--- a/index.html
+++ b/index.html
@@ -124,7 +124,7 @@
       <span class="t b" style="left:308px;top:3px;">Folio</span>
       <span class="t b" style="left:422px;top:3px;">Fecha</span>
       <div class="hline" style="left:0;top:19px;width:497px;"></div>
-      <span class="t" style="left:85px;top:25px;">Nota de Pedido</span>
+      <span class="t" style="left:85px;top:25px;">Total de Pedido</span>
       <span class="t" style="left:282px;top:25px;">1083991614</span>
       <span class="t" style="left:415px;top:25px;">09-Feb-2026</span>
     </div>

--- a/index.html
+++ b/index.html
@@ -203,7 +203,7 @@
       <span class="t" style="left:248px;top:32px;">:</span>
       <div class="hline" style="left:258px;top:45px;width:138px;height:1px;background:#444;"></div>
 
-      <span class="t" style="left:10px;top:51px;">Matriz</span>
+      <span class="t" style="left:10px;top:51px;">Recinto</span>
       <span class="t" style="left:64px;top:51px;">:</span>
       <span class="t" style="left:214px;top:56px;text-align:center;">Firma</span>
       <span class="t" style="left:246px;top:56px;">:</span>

...

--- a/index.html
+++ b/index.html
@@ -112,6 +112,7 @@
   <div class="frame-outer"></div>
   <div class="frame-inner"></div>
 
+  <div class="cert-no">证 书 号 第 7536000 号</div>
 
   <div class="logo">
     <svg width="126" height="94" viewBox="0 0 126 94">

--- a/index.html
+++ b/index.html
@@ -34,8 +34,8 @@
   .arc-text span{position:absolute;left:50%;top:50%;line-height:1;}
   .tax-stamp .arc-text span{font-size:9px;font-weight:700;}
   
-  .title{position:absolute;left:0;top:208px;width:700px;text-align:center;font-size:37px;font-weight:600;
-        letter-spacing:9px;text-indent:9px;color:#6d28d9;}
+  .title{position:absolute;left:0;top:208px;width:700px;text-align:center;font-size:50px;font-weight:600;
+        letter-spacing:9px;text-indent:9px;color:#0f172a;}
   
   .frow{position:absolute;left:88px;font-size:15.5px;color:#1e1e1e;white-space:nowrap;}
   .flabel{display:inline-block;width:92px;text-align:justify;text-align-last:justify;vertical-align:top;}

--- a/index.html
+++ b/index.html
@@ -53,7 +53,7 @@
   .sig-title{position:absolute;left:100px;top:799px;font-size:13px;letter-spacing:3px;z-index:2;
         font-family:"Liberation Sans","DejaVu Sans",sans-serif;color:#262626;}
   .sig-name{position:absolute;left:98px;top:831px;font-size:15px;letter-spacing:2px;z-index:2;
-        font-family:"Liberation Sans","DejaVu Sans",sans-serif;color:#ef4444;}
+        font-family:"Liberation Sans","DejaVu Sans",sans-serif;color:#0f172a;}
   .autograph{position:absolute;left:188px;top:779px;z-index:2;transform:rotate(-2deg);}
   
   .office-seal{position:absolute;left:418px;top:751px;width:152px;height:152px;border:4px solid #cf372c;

Description of the task
For every line in the data above that holds "sans", return the line itself.

Exercise solution
         font-family:"Liberation Sans","DejaVu Sans",sans-serif;color:#262626;}
-        font-family:"Liberation Sans","DejaVu Sans",sans-serif;color:#ef4444;}
+        font-family:"Liberation Sans","DejaVu Sans",sans-serif;color:#0f172a;}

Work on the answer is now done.